FJ: I have a different process for when I write operas versus when I write songs. For art songs, the text is a passive voice that is at the service of a concert and the collaboration in a concert setting.  For operas, the text is about the dramaturgy and timing that influences the lighting, staging and overall production that an opera is.

When I compose an art song it begins as a lyrical idea like when I composed “Ulster County’s” first songs that were a gateway into my mindset and everything that was going on in life. I was in Ulster County for a gig with a rockband and found a lot of peace while I was there doing my work. I wrote a lot about sadness, loneliness, and seeking peace within these feelings because being in sadness alone was better than being in a lot of chaos and surrounded by a lot of people.

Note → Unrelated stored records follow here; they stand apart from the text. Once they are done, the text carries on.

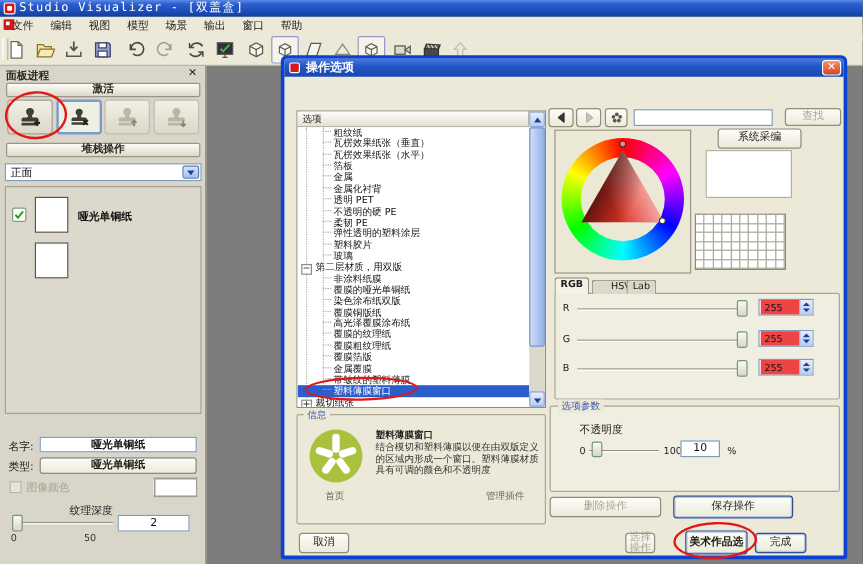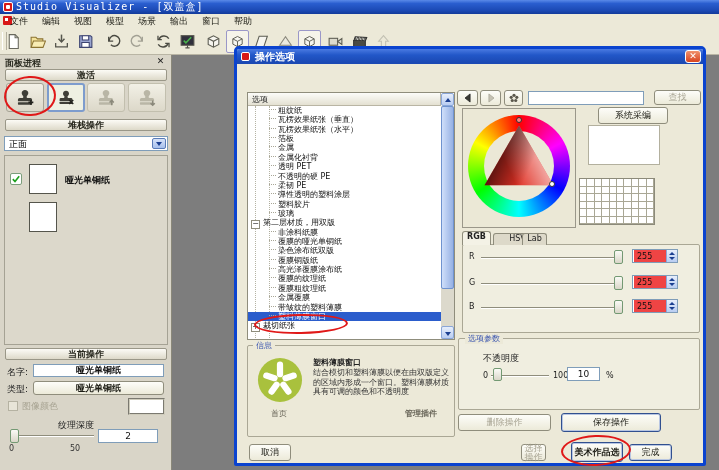--- a/index.html
+++ b/index.html
@@ -315,6 +315,7 @@
               <div class="tree-row"><span class="stub"></span><span class="tree-label">高光泽覆膜涂布纸</span></div>
               <div class="tree-row"><span class="stub"></span><span class="tree-label">覆膜的纹理纸</span></div>
               <div class="tree-row"><span class="stub"></span><span class="tree-label">覆膜粗纹理纸</span></div>
+              <div class="tree-row"><span class="stub"></span><span class="tree-label">覆膜箔版</span></div>
               <div class="tree-row"><span class="stub"></span><span class="tree-label">金属覆膜</span></div>
               <div class="tree-row"><span class="stub"></span><span class="tree-label">带皱纹的塑料薄膜</span></div>
               <div class="tree-row selected"><span class="stub"></span><span class="tree-label">塑料薄膜窗口</span></div>

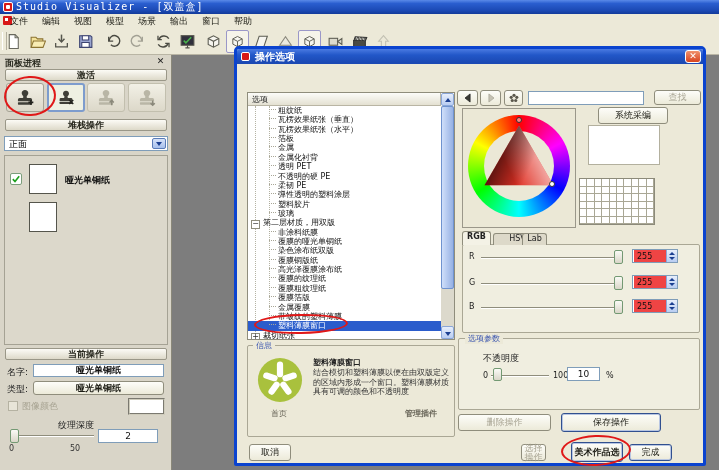--- a/index.html
+++ b/index.html
@@ -263,7 +263,6 @@
           <span class="layer-label"></span>
         </div>
       </div>
-    <div class="hdrbar" style="left:5px;top:293px;width:162px;height:12px;">当前操作</div>
     <span id="cur-name-label" style="top:311px;">名字:</span>
     <input class="field" style="left: 33px; top: 309px; width: 131px; height: 13px; text-align: center; font-weight: bold;" value="哑光单铜纸">
     <span id="cur-type-label" style="top:328px;">类型:</span>

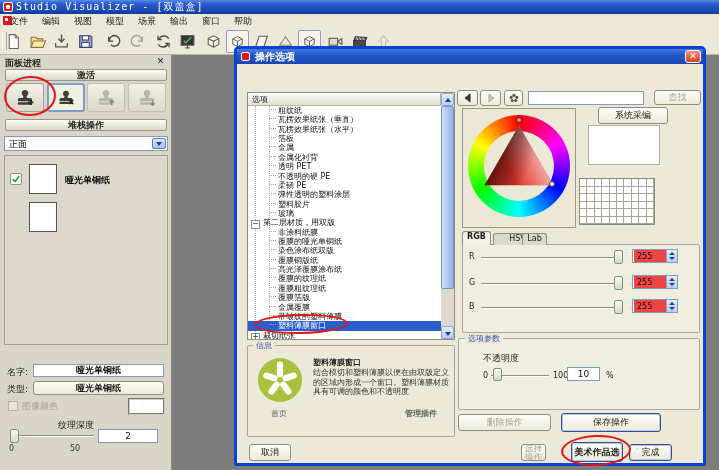--- a/index.html
+++ b/index.html
@@ -344,7 +344,7 @@
       <div id="info-title">塑料薄膜窗口</div>
       <div id="info-desc">结合模切和塑料薄膜以便在由双版定义的区域内形成一个窗口。塑料薄膜材质具有可调的颜色和不透明度</div>
       <span class="info-link" style="left:34px;">首页</span>
-      <span class="info-link" style="left:168px;font-weight:bold;">管理插件</span>
+      <span class="info-link" style="left:168px;">管理插件</span>
 
       <div class="btn navtri" style="left:220px;">
         <svg viewBox="0 0 16 16">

It was a horribly depressing feeling that not a lot of people like to talk about, but that I needed to go through in my mind and my work. From this point, I then created two singers, the tenor and baritone, that would represent the right and left sides of my brain and eventually intersect and represent the resolution to be at peace with the process. The staging of this was centered around the two singers reading from binders to represent reading from the diary that I kept to document my experience. At one point there is a song called “What He Told Me” that is derived from the emails I received from my love interest and how I choose to play this moment out through text. This is my way of taking the experience and then reclaiming that which I choose to learn from and share in my work. 

OW: At the end of “Ulster County,” I remember there being a song that shifted into a totally new perspective and felt like a repurposed conclusion. Can you speak more into this moment and what this meant for you in your experience?

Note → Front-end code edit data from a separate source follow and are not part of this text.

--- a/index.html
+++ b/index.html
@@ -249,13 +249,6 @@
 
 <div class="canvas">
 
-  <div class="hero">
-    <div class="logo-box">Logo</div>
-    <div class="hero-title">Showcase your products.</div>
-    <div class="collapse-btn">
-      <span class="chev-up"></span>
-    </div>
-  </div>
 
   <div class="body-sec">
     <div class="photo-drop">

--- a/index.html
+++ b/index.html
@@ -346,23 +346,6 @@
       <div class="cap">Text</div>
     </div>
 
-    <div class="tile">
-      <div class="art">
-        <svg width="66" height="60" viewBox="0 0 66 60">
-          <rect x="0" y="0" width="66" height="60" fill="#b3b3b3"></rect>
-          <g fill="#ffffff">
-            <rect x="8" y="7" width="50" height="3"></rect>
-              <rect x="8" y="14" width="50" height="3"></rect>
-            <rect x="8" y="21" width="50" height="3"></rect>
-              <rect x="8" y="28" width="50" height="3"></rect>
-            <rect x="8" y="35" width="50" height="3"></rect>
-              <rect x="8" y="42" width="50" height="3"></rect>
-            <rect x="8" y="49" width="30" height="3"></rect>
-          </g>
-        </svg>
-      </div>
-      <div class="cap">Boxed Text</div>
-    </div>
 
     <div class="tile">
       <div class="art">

FJ: “Into the Light” is the song and it always makes me feel really emotional because it is a very vulnerable piece. It is probably my favorite song in this cycle. For me, this is a moment where I’ve had all this stuff happen and discovered this vulnerability inside of me as my way to move forward. In this song cycle, there are many moments of lumination that when I arrive at “Into the Light,” it becomes more human. It is my way of connecting to how we are all human beings experiencing emotions that take us into our next journey every moment.

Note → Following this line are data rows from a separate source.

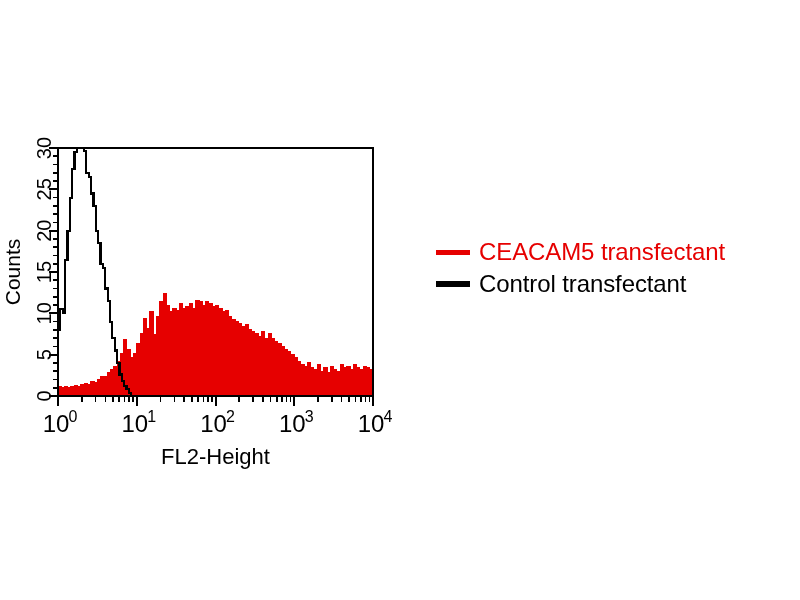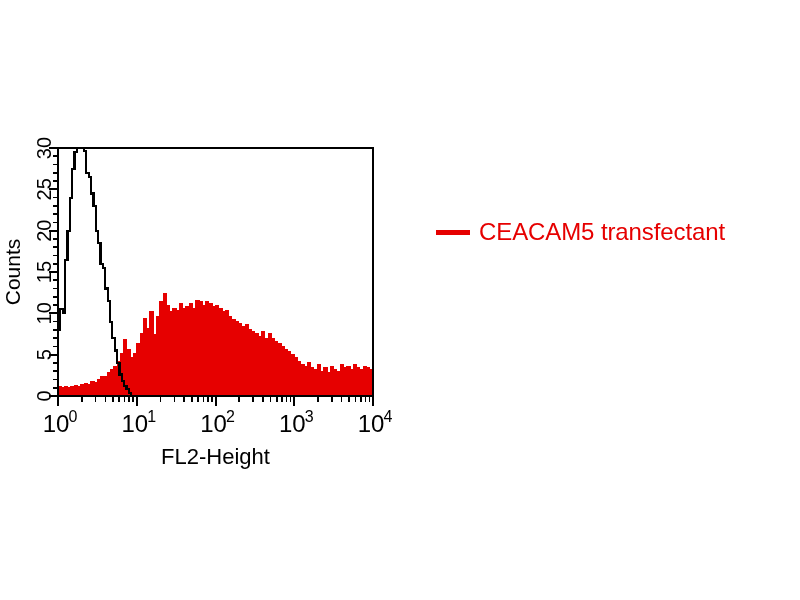--- a/index.html
+++ b/index.html
@@ -42,7 +42,7 @@
   #legend {
     position: absolute;
     left: 436px;
-    top: 216px;
+    top: 236px;
     width: 364px;
   }
   .legend-row {

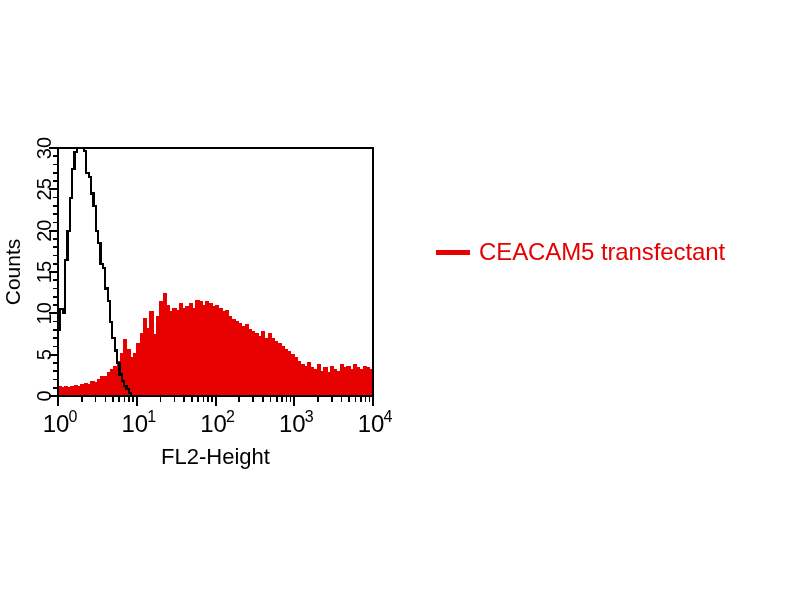--- a/index.html
+++ b/index.html
@@ -184,6 +184,10 @@
       <span class="legend-swatch" style="background:#e60000"></span>
       <span class="legend-label" style="color:#e60000">CEACAM5 transfectant</span>
     </div>
+    <div class="legend-row">
+      <span class="legend-swatch thick" style="background:#000000"></span>
+      <span class="legend-label" style="color:#000000">Control transfectant</span>
+    </div>
   </div>
 
 </div>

I also used to love going on walks when I was in college and hiking trails in Vermont that made me feel like I was always walking into new moments of clarity within me. “Into the Light” speaks about dreams that I was too scared to say before I had that moment and what it feels like to put yourself out there. My work is a living example of my vulnerability in real life and the words that I share will hopefully inspire others to live in their truth too.

Here are Felix’s lyrics from “Into the Light.” May we all be more inspired to be who we already are*** 

“Into the Light” (Tenor)

I waved my white flag above my head,

I was done with the show,

I was a poor lost wanderer,

I could think of no place to go.

 

Until I walked into the light,

That evaded me for so long,

I left the drama of the stage behind, 

Leaving my enemies and their wrongs,

 

I’ve lost so much that is dear to me,

The fear of failure largely loomed me over, 

Into the abyss until the light broke clear,

I began to feel some closure,

 

Walking into the light I went henceforth,

With my days, overcoming hurdles once more, 

Once again as I had done at school up North, 

In song with this voice my heart I pour

 

Until I walked into the light,

None of this to me was clear

But that’s when I let go of the bane of my past, 

To overcome my worries and fears.

 

I want my future man to hold me in public, 

With a love that could overcome any plight,

A future husband who can be my one and only, 

To love and hold in the dark of the night.”